- **Extracted entries**

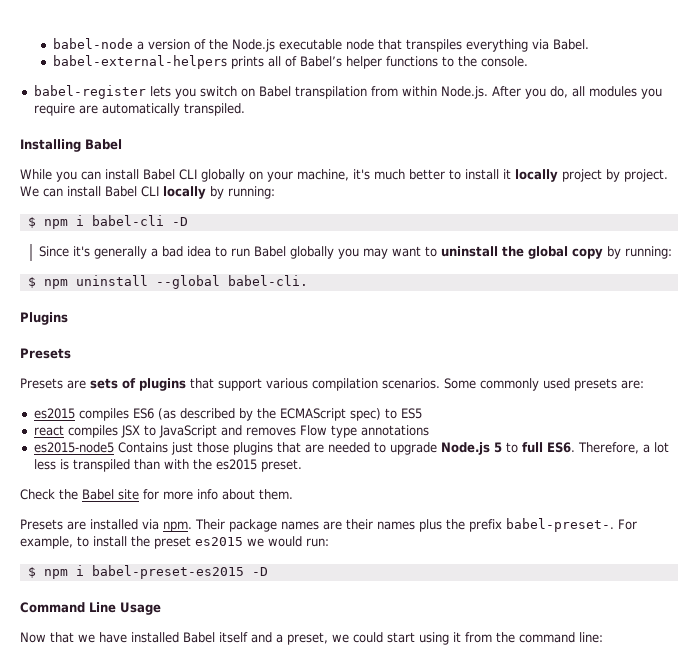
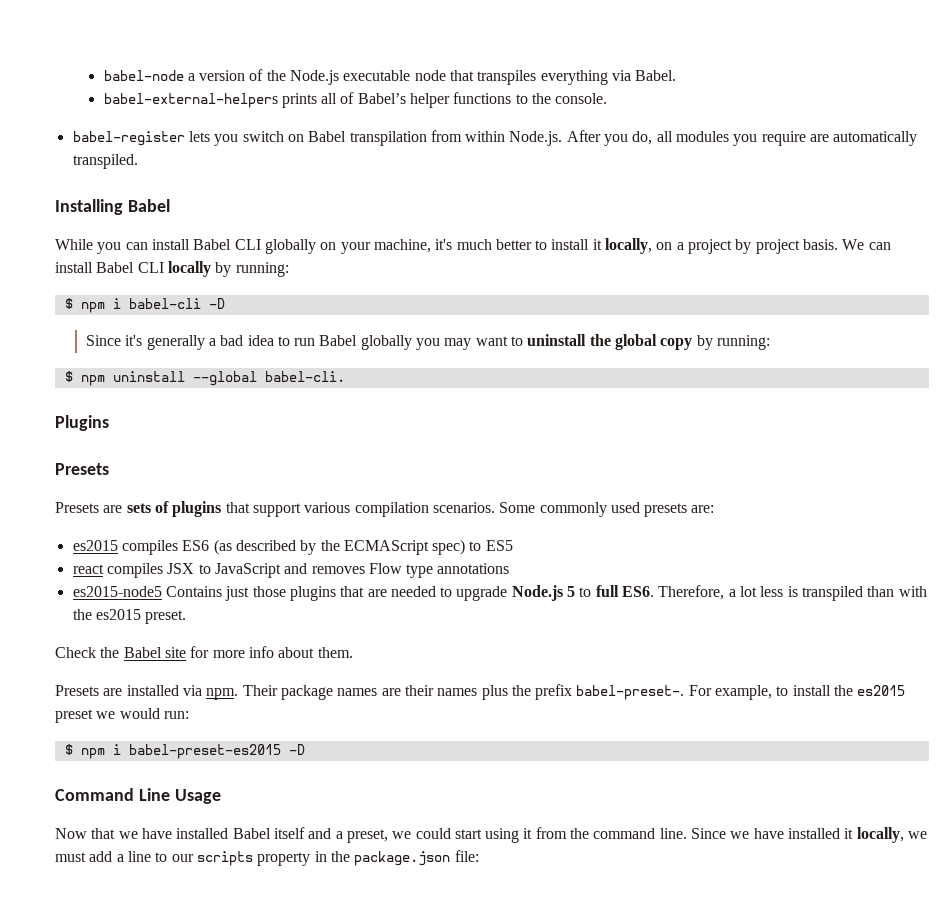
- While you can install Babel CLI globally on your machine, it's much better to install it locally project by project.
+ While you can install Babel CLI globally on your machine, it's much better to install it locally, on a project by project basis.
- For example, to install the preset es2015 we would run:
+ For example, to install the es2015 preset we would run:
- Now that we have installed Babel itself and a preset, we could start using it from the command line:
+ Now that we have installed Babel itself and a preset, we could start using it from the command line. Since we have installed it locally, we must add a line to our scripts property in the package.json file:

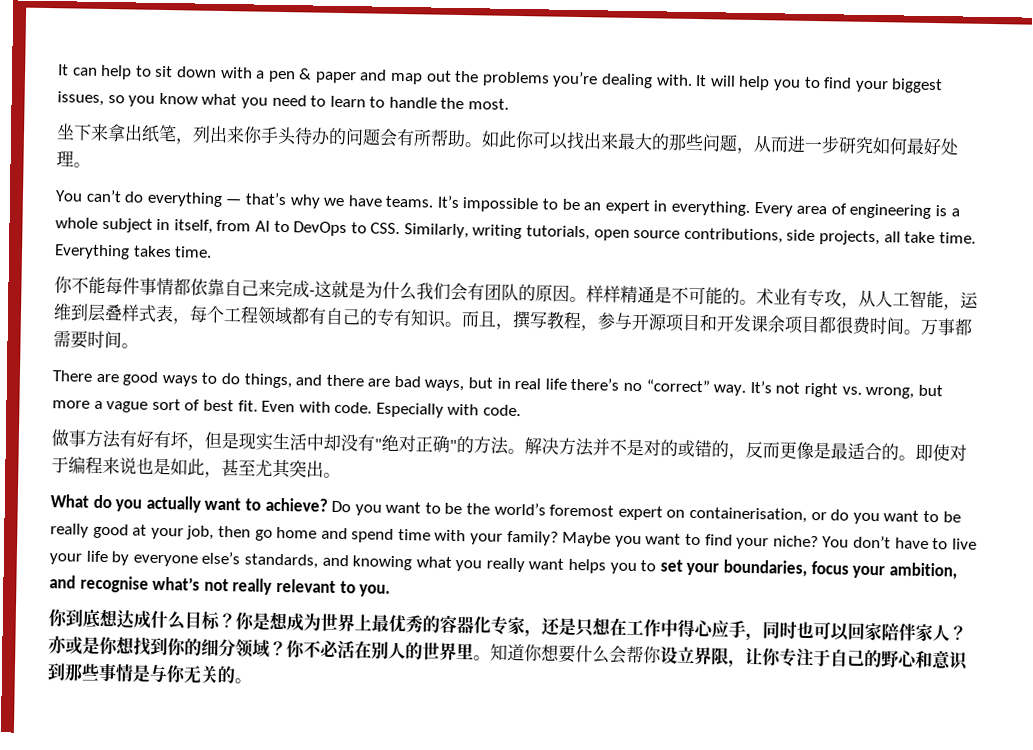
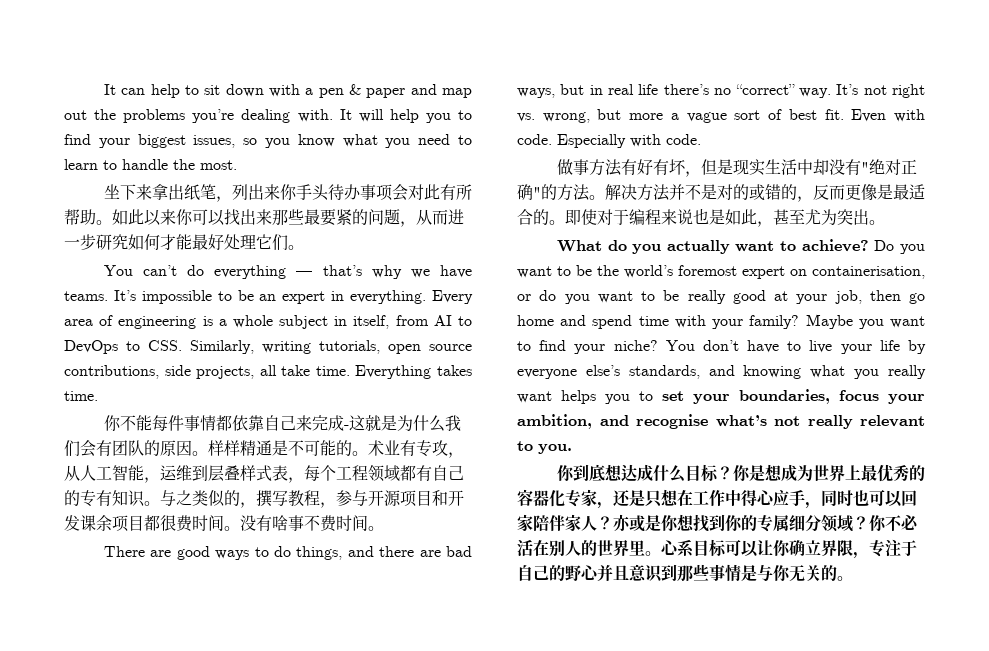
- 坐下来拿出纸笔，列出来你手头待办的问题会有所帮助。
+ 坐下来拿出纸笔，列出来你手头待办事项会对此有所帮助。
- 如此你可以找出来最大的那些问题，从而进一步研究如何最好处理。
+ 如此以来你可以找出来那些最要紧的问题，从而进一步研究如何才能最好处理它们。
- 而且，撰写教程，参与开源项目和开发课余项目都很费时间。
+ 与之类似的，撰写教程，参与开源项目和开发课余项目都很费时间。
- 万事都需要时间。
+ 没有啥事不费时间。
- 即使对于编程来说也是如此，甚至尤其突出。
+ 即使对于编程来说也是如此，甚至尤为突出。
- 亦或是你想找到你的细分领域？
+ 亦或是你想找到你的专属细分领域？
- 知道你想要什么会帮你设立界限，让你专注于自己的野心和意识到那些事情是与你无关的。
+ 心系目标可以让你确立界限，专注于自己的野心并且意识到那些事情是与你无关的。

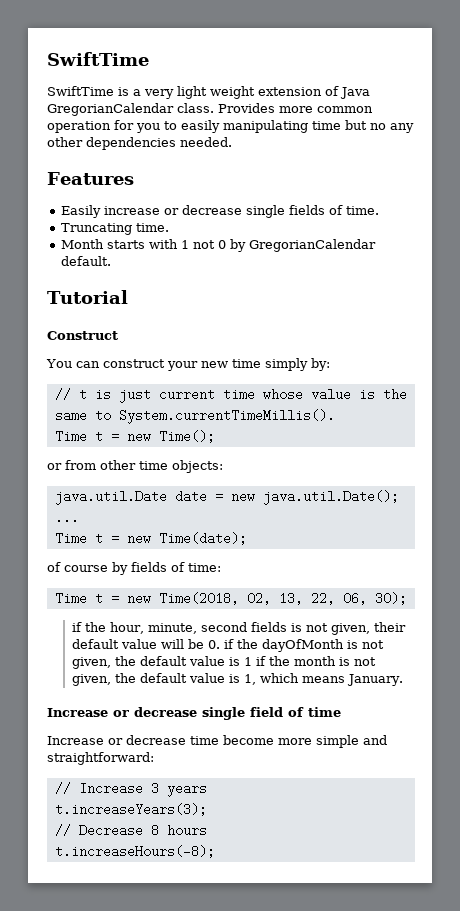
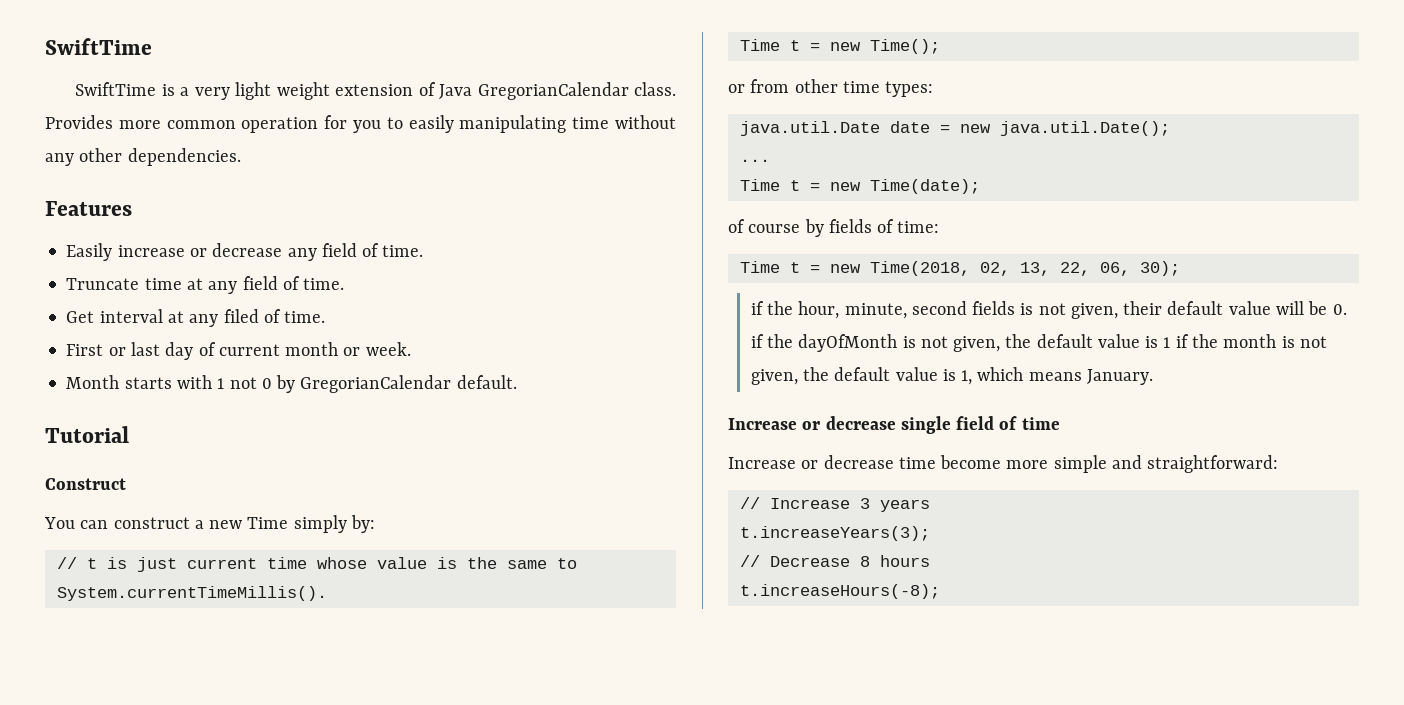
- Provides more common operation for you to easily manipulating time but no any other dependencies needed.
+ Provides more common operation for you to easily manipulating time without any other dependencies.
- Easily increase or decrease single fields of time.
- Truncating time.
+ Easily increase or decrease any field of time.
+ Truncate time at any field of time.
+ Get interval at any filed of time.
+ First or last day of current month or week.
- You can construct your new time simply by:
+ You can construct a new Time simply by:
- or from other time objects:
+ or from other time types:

- **Exercise brief**
For the string "increase", go line by line through the material and copy every line that has it.

- **Solved exercise**
- Easily increase or decrease single fields of time.
+ Easily increase or decrease any field of time.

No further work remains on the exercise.